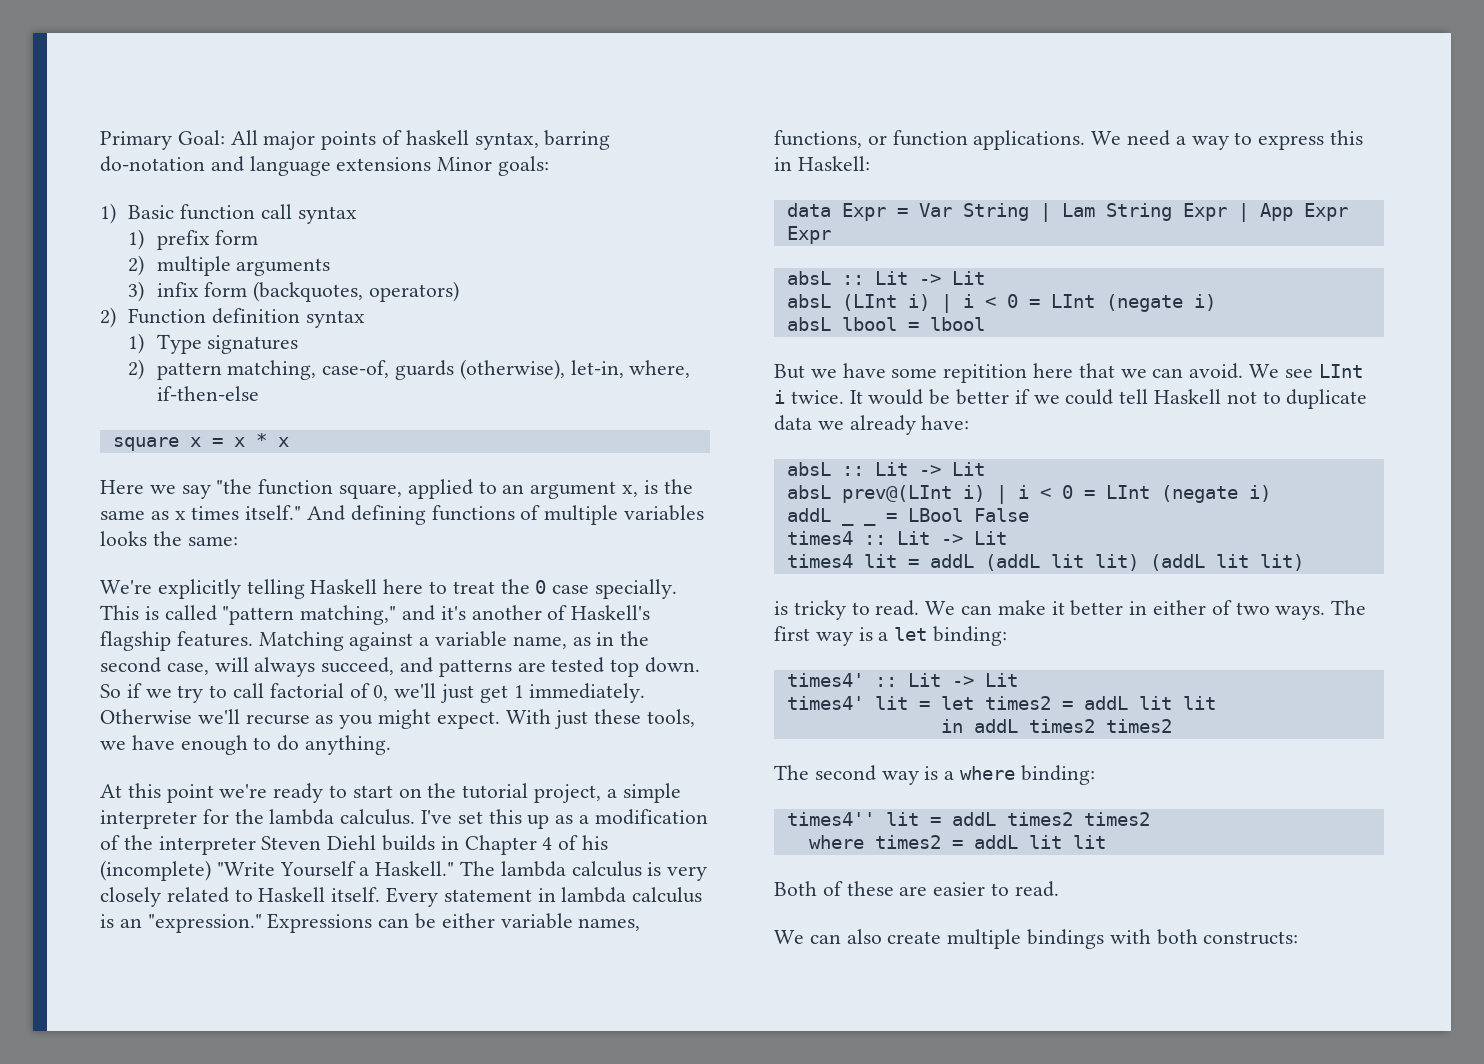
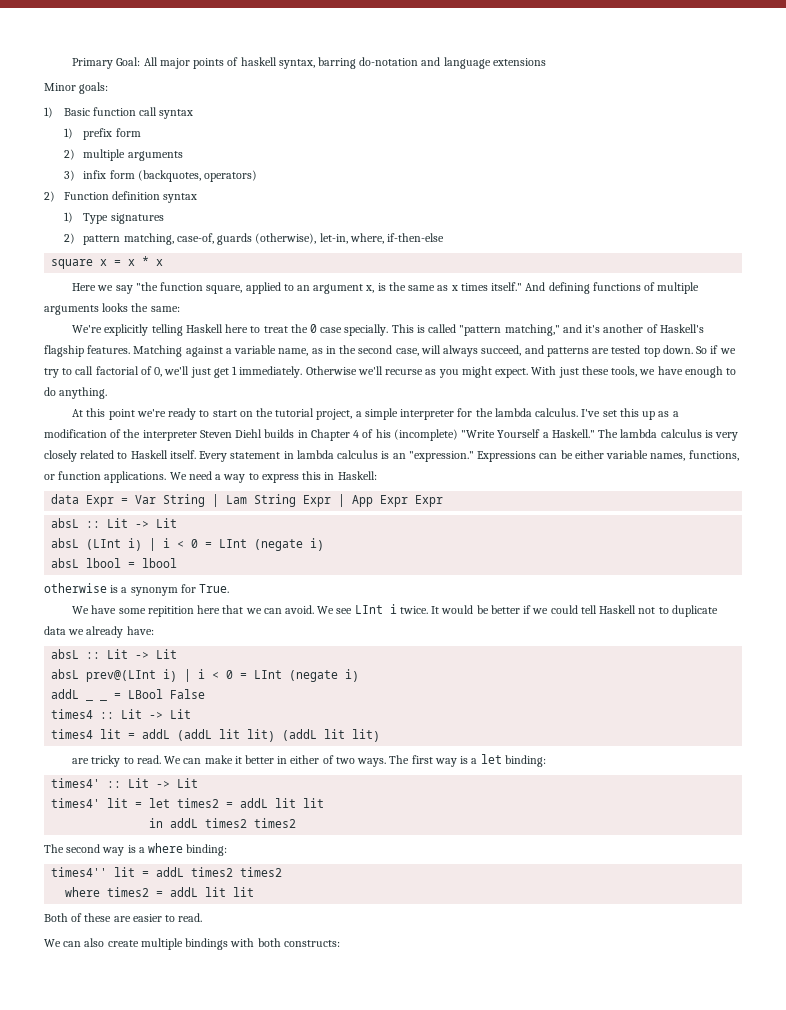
(432, 164) none -> (546, 62) //
[624,505,705,521] variables -> [44,305,99,315] arguments
[774,364,837,379] But we -> [44,583,230,596] [72,606,90,614] otherwise is a synonym for True. // We
[774,601,788,615] is -> [72,758,90,764] are

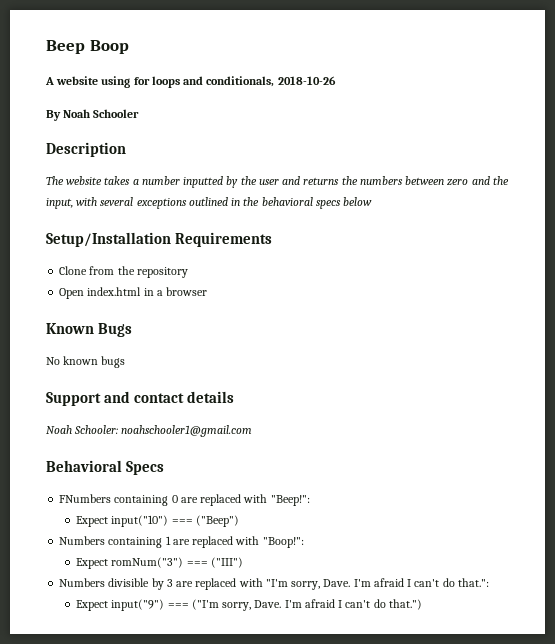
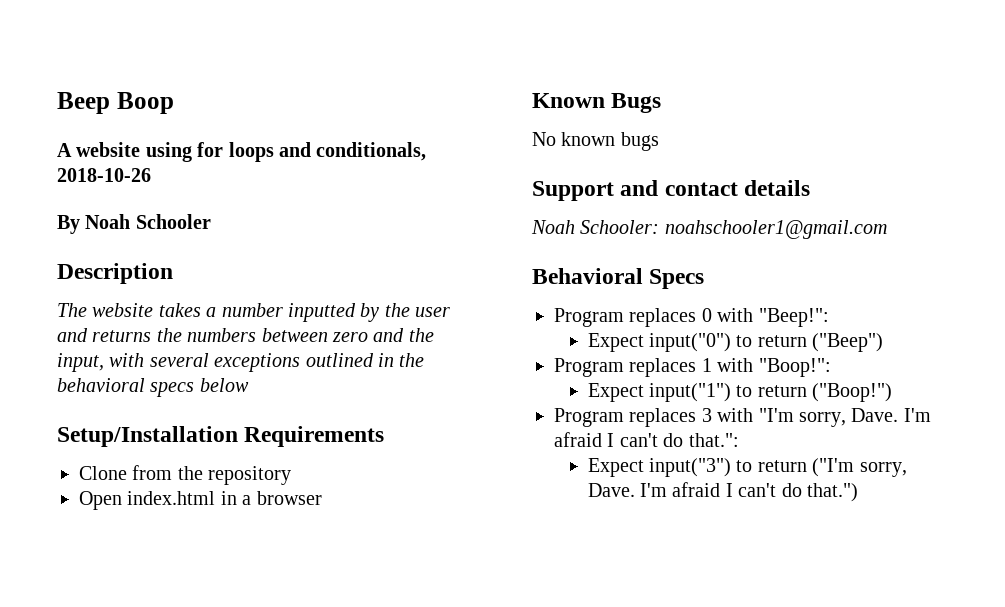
[59,494,310,506] [76,515,239,527] [59,536,304,548] [76,557,243,569] [59,578,237,590] FNumbers containing 0 are replaced with "Beep!": // Expect input("10") === ("Beep") // Numbers containing 1 are replaced with "Boop!": // Expect romNum("3") === ("III") // Numbers divisible by 3 are replaced -> [554,308,829,327] [587,333,884,352] [554,358,831,377] [587,383,893,402] [554,408,712,427] Program replaces 0 with "Beep!": // Expect input("0") to return ("Beep") // Program replaces 1 with "Boop!": // Expect input("1") to return ("Boop!") // Program replaces 3
[111,599,189,611] input("9") === -> [648,458,807,477] input("3") to return

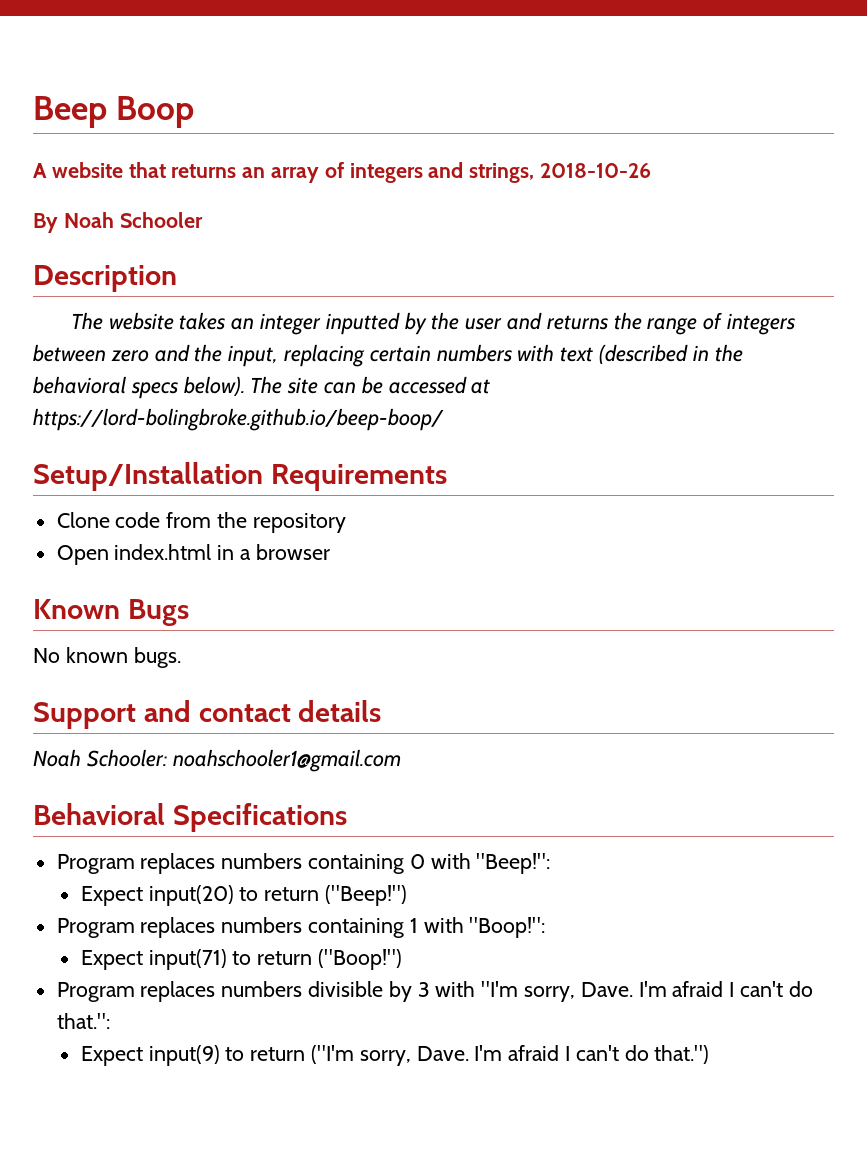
[145,142,427,162] using for loops and conditionals, -> [128,162,535,183] that returns an array of integers and strings,
[206,303,283,317] a number -> [231,313,321,335] an integer
[187,328,257,342] numbers -> [647,312,795,335] range of integers
[109,353,425,372] [57,378,249,397] with several exceptions outlined in the behavioral specs below -> [284,344,743,367] [33,376,491,399] [33,408,444,431] replacing certain numbers with text (described in the behavioral specs below). The site can be accessed at https://lord-bolingbroke.github.io/beep-boop/
(127, 473) none -> [115,512,161,528] code
[620,132,659,151] bugs -> [133,647,181,668] bugs.
[649,269,705,289] [554,308,697,327] Specs // Program replaces -> [172,803,347,832] [56,853,405,874] Specifications // Program replaces numbers containing
[648,333,884,352] [554,358,697,377] input("0") to return ("Beep") // Program replaces -> [148,885,408,906] [56,917,405,938] input(20) to return ("Beep!") // Program replaces numbers containing
[648,383,731,402] input("1") -> [148,949,227,970] input(71)
(697, 417) none -> [221,981,412,1002] numbers divisible by
[648,458,731,477] input("3") -> [148,1045,220,1066] input(9)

WHAT THE TASK REQUIRES ▸ The answer must consist solely of the lines from the first line of the data through the line containing "[649,269,705,289] [554,308,697,327] Specs", inclusive, reproduced exactly and without pictures.

RESPONSE BELOW ▸
(432, 164) none -> (546, 62) //
[624,505,705,521] variables -> [44,305,99,315] arguments
[774,364,837,379] But we -> [44,583,230,596] [72,606,90,614] otherwise is a synonym for True. // We
[774,601,788,615] is -> [72,758,90,764] are

[59,494,310,506] [76,515,239,527] [59,536,304,548] [76,557,243,569] [59,578,237,590] FNumbers containing 0 are replaced with "Beep!": // Expect input("10") === ("Beep") // Numbers containing 1 are replaced with "Boop!": // Expect romNum("3") === ("III") // Numbers divisible by 3 are replaced -> [554,308,829,327] [587,333,884,352] [554,358,831,377] [587,383,893,402] [554,408,712,427] Program replaces 0 with "Beep!": // Expect input("0") to return ("Beep") // Program replaces 1 with "Boop!": // Expect input("1") to return ("Boop!") // Program replaces 3
[111,599,189,611] input("9") === -> [648,458,807,477] input("3") to return

[145,142,427,162] using for loops and conditionals, -> [128,162,535,183] that returns an array of integers and strings,
[206,303,283,317] a number -> [231,313,321,335] an integer
[187,328,257,342] numbers -> [647,312,795,335] range of integers
[109,353,425,372] [57,378,249,397] with several exceptions outlined in the behavioral specs below -> [284,344,743,367] [33,376,491,399] [33,408,444,431] replacing certain numbers with text (described in the behavioral specs below). The site can be accessed at https://lord-bolingbroke.github.io/beep-boop/
(127, 473) none -> [115,512,161,528] code
[620,132,659,151] bugs -> [133,647,181,668] bugs.
[649,269,705,289] [554,308,697,327] Specs // Program replaces -> [172,803,347,832] [56,853,405,874] Specifications // Program replaces numbers containing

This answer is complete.